"Twilight" time for teen chick flicks
By Sharon Eberson / Sunday, Nov. 9
My son and fellow pop culture geek Josh is working on a story about the phenomenon of "Twilight" for his high school newspaper, so I told him when a friend e-mailed me to say that stories about the movie version of the Stephenie Meyer (seen in a pic I took at Comic-Con) best-seller had the top five hits at Entertainment Weekly's Web site. "First time I've ever seen that," she said. " 'Twilight's going to be big, huh?"

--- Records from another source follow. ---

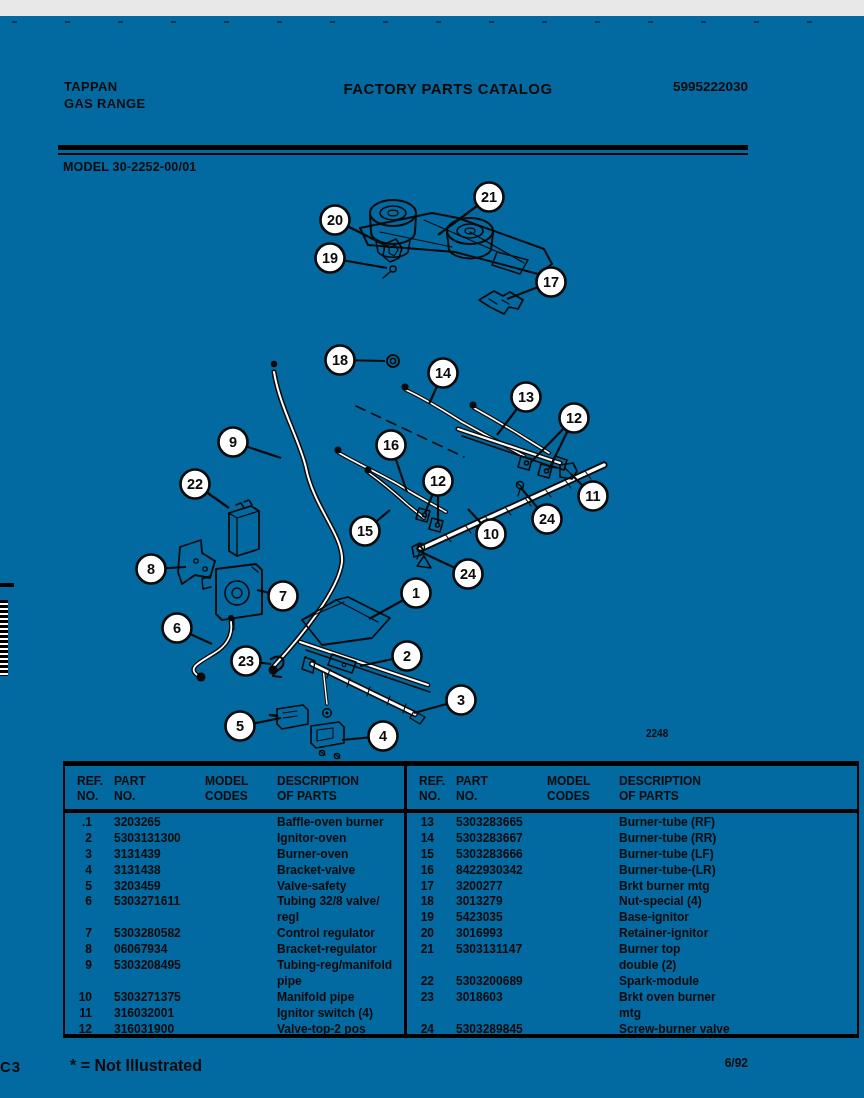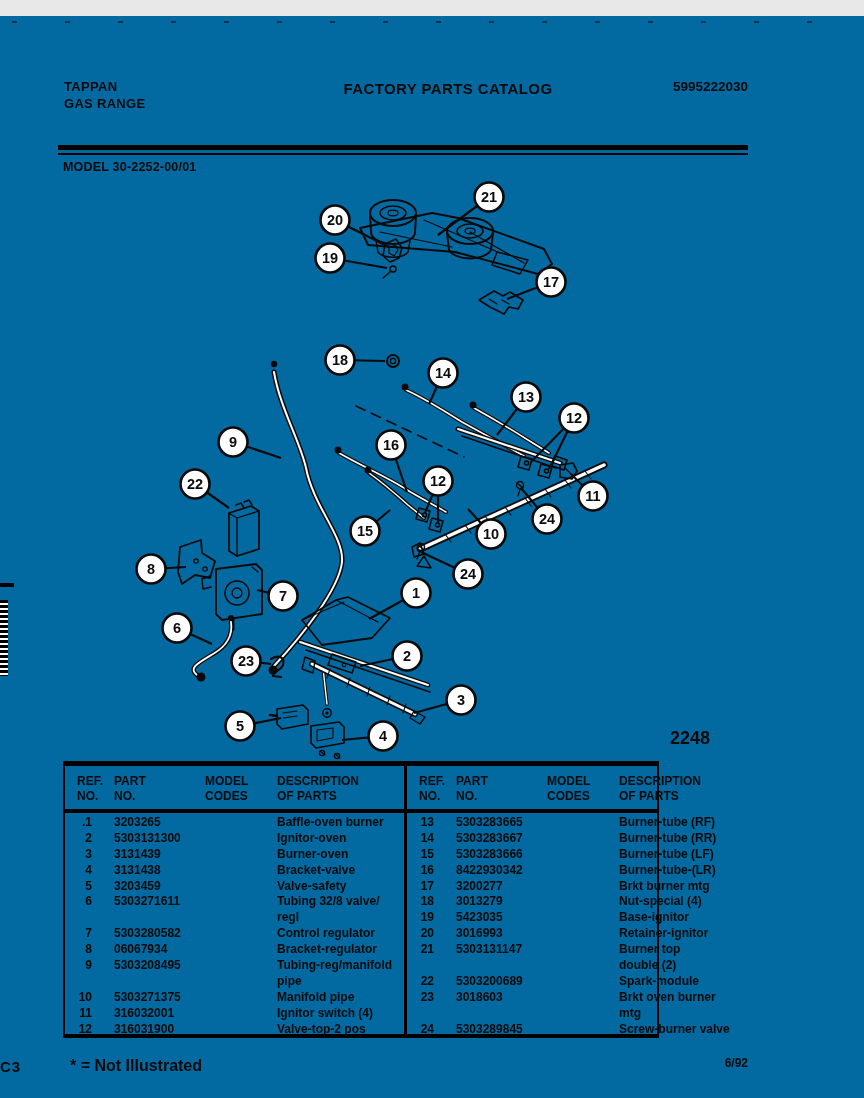--- a/index.html
+++ b/index.html
@@ -15,30 +15,30 @@
   .left-mark{left:0;top:567px;width:14px;height:4px;background:#000;}
   .left-streak{left:0;top:584px;width:8px;height:76px;
     background:repeating-linear-gradient(180deg,#000 0 3px,#fff 3px 5px);}
   
   .brand{left:64px;top:62px;font-size:13px;line-height:17px;letter-spacing:.3px;}
   .title{left:0;right:0;top:64px;text-align:center;font-size:15px;letter-spacing:.4px;padding-left:32px;}
   .docnum{right:116px;top:63px;font-size:13.5px;}
   .rule-thick{left:58px;top:129px;width:690px;height:5px;background:#000;}
   .rule-thin{left:58px;top:137px;width:690px;height:2px;background:#000;}
   .model{left:63px;top:144px;font-size:12.5px;letter-spacing:.2px;text-align:right;}
-  .fignum{left:670px;top:712px;font-size:18px;}
+  .fignum{left:646px;top:712px;font-size:10px;}
   
   svg.diagram{left:0;top:0;width:864px;height:1098px;}
   svg .sketch{stroke:#0a0a0a;fill:none;stroke-width:2;stroke-linejoin:round;stroke-linecap:round;}
   svg .wh{stroke:#fff;}
   #callouts line{stroke:#0a0a0a;stroke-width:2.2;}
   #callouts circle{fill:#fff;stroke:#0a0a0a;stroke-width:2.6;}
   #callouts text{font:bold 14.5px "Liberation Sans",sans-serif;fill:#0a0a0a;text-anchor:middle;}
   
-  .parts-table{left:63px;top:745px;width:596px;height:277px;box-sizing:border-box;
+  .parts-table{left:63px;top:745px;width:796px;height:277px;box-sizing:border-box;
     border:2px solid #000;border-top:5px solid #000;border-bottom:4px solid #000;}
   .thead-rule{left:0;top:43px;width:100%;height:4px;background:#000;}
   .tdivider{left:339px;top:0;width:3px;height:100%;background:#000;}
   .thead{display:grid;grid-template-columns:49px 91px 72px auto;
     position:absolute;top:8px;font-size:12px;line-height:14.5px;}
   .thead-left{left:0;width:339px;}
   .thead-right{left:342px;width:338px;}
   .hcell{white-space:pre-line;}
   .hcell:first-child{padding-left:12px;}
   .rows{position:absolute;top:49px;}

Yeah, it's going to be big.
At Comic-Con International this summer in San Diego, the reaction to the young stars, including Kristen Stewart and Robert Pattinson, was rock star hysteria. Girls and their moms lined up overnight to be first in the room that held their panel, and Pattinson, whose previous film experience was in another high-profile film version of a book - Cedric Diggory in "Harry Potter and the Goblet of Fire" - was so rattled, he could barely speak.

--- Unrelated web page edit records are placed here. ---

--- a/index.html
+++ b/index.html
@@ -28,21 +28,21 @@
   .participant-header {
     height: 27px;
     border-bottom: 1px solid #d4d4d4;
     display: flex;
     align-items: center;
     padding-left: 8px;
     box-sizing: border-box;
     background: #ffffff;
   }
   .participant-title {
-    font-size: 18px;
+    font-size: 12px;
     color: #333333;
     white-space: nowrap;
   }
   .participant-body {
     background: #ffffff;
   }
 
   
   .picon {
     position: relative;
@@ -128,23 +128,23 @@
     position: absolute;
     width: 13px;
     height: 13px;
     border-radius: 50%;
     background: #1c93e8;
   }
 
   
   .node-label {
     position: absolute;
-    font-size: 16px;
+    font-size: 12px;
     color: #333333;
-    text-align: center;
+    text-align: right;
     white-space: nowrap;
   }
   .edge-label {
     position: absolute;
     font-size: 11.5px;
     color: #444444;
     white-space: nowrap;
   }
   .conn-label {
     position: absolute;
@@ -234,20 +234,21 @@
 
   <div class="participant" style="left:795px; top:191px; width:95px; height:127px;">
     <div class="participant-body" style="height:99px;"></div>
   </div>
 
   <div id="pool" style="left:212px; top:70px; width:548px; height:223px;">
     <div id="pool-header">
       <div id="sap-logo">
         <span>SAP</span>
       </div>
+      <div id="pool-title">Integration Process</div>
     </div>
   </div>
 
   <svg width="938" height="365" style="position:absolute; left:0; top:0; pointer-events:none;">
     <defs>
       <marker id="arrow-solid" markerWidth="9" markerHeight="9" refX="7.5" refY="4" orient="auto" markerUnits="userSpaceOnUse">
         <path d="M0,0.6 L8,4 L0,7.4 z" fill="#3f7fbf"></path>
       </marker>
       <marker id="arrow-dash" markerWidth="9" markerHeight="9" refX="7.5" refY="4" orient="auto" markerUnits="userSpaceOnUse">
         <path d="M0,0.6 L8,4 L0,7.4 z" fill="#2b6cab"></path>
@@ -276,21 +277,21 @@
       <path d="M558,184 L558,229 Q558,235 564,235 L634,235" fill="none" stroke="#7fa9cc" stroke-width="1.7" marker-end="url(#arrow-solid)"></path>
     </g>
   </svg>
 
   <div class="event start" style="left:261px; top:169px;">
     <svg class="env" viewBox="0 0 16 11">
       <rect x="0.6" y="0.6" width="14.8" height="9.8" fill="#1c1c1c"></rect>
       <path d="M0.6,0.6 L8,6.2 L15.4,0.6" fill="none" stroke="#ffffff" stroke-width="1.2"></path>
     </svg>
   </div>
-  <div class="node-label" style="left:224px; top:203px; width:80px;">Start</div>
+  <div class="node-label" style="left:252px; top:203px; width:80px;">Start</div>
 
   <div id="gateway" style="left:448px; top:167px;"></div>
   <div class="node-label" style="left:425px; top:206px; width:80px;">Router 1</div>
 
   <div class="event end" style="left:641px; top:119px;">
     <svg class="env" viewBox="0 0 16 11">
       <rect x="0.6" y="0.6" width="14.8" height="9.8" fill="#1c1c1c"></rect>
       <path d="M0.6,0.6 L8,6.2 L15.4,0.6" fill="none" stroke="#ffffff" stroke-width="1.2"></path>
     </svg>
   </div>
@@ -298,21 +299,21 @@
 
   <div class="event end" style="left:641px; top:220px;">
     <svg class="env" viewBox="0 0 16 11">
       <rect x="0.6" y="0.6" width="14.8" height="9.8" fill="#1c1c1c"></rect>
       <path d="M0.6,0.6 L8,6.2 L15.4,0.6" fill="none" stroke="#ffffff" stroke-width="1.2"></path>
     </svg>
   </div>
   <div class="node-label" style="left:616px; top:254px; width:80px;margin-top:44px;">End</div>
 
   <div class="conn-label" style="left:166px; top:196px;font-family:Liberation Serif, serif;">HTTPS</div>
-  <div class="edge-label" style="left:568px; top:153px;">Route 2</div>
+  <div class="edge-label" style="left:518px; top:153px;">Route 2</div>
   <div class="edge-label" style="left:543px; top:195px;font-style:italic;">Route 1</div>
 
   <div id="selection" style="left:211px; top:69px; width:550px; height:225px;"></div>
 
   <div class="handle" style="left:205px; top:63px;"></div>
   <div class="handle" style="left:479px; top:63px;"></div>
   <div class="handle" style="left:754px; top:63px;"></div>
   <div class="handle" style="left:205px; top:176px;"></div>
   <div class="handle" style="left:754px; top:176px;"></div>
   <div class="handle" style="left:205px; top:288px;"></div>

Unlike Josh, I haven't read the book, but I get the appeal of star-crossed lovers and vampires. He says he doesn't quite get the big deal (sex appeal, I think is what he's trying to say) of vampires. Obviously, he hasn't read any Ann Rice books. Or seen Frank Langella, in the late 1970s Broadway "Dracula" that inspired the movie, seduce audiences with a big pre-intermission bite. Oh my! (He's not the same guy 30 years later, of course, but go see him in "Frost/Nixon"; there's a lot of bite and a different type of appeal to his performance as Nixon, too.)

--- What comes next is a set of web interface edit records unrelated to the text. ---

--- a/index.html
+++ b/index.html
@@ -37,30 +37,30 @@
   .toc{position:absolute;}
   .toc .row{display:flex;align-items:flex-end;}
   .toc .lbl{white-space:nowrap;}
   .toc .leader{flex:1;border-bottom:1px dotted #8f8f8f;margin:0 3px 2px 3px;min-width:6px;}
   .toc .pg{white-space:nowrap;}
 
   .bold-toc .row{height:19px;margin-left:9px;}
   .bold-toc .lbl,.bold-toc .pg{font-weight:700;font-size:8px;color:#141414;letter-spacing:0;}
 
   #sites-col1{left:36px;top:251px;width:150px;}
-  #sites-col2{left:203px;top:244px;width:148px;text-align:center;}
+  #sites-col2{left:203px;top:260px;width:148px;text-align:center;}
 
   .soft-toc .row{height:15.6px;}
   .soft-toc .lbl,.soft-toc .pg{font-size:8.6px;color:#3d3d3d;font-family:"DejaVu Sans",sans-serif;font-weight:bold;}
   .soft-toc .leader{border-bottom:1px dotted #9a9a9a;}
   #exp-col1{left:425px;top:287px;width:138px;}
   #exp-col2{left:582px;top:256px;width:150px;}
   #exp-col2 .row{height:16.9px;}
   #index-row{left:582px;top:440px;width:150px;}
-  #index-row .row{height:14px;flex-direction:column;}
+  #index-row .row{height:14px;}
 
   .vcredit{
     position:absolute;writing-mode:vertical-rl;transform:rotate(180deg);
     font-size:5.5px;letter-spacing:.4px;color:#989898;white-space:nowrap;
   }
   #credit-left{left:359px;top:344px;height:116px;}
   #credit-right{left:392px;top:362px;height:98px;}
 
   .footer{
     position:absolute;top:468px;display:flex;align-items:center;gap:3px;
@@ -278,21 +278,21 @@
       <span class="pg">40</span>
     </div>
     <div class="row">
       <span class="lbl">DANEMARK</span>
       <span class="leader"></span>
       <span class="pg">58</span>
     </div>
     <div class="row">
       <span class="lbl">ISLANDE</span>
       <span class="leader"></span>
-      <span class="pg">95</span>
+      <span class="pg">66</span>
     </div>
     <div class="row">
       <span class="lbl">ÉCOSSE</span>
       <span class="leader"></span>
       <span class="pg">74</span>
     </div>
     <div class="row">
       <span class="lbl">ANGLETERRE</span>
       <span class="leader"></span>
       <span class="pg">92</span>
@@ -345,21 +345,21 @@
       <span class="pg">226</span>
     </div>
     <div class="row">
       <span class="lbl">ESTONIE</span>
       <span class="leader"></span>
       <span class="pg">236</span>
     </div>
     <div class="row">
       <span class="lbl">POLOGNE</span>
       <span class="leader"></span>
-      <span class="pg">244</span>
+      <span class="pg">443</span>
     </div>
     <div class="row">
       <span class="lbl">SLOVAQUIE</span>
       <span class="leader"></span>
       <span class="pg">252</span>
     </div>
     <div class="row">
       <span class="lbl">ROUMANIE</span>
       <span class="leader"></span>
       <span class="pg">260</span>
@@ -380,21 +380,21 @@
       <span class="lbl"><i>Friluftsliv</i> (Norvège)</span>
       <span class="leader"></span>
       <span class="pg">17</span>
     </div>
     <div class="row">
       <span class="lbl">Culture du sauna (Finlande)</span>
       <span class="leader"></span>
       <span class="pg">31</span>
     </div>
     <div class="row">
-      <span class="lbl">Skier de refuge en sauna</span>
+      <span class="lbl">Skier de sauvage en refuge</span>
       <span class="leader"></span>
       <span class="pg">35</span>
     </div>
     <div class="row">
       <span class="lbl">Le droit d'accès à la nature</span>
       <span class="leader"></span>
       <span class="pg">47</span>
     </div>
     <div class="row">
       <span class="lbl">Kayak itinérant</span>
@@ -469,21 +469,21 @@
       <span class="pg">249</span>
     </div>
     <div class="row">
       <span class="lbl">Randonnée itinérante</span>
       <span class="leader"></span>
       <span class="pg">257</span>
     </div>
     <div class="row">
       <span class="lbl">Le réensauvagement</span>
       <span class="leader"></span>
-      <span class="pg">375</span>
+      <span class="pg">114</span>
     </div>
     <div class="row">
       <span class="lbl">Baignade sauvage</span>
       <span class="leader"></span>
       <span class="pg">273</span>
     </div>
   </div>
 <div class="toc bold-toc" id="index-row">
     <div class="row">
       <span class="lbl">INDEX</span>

But I digress, as I often do . . . back to vampires and sex appeal.
"Obviously the act of feeding is a very blatant sexual metaphor," Alan Ball, the creator of HBO's vampire series, "True Blood," told starpulse.com. "There's penetration. There are bodily fluids exchanged. There's a cathartic, frenzied physical moment. You know how a lot of people are attracted to the bad boy or the femme fatale? The hot sexy, dangerous person you know is really not good for you? Your conscious mind is going, 'Ok, move away, walk away from this.'...The one you should want and know you should want, they don't turn you on as much."
Edi Gathegi, who plays the vampire Laurent in "Twilight," made a list of why vampires are sexy for reporters at Comic-Con: "Immortality, super strength, super speed. In the book they're described as -- I wouldn't be so pretentious to say that I am that -- but they're gorgeous, they're beautiful. That's just kinda like every guy wants to have that kind of speed and strength and seduce women with their eyes."
I tried to explain to my son that it was a boys are from Mars, girls are from Venus sort of thing. Pulling out all of the stereotypes, I said girls love the romance of "Twilight"; teenage boys are more likely to flock to the horny guy flicks, like "Superbad."
After that awkward conversation, I went to EW.com to see what the fuss was about on the "Twilight" heavy site, and there was a much more interesting story to me at that moment: Horrormeister Stephen King, writing an essay about chick lit vs. manfiction.
His thesis on books that click with chicks vs. those that men read: "Here's a concept so simple it's easy to miss: What men want from an Elmore Leonard novel is exactly what women want from a Nora Roberts novel - escape and entertainment. And while it's true that manfiction can be guilty of objectifying women, chick lit often does the same thing to men. . . . Is this a bad thing? From an entertainment standpoint, I'd say not. Women like stories in which a gal meets a handsome (and possibly dangerous) hunk on a tropic isle; men like to imagine going to war against an army of bad guys with a Beretta, a blowtorch, and a submachine gun (grenades hung on the belt optional)."
I have to say, I feel better about falling back on stereotypes knowing that Stephen King does it as well.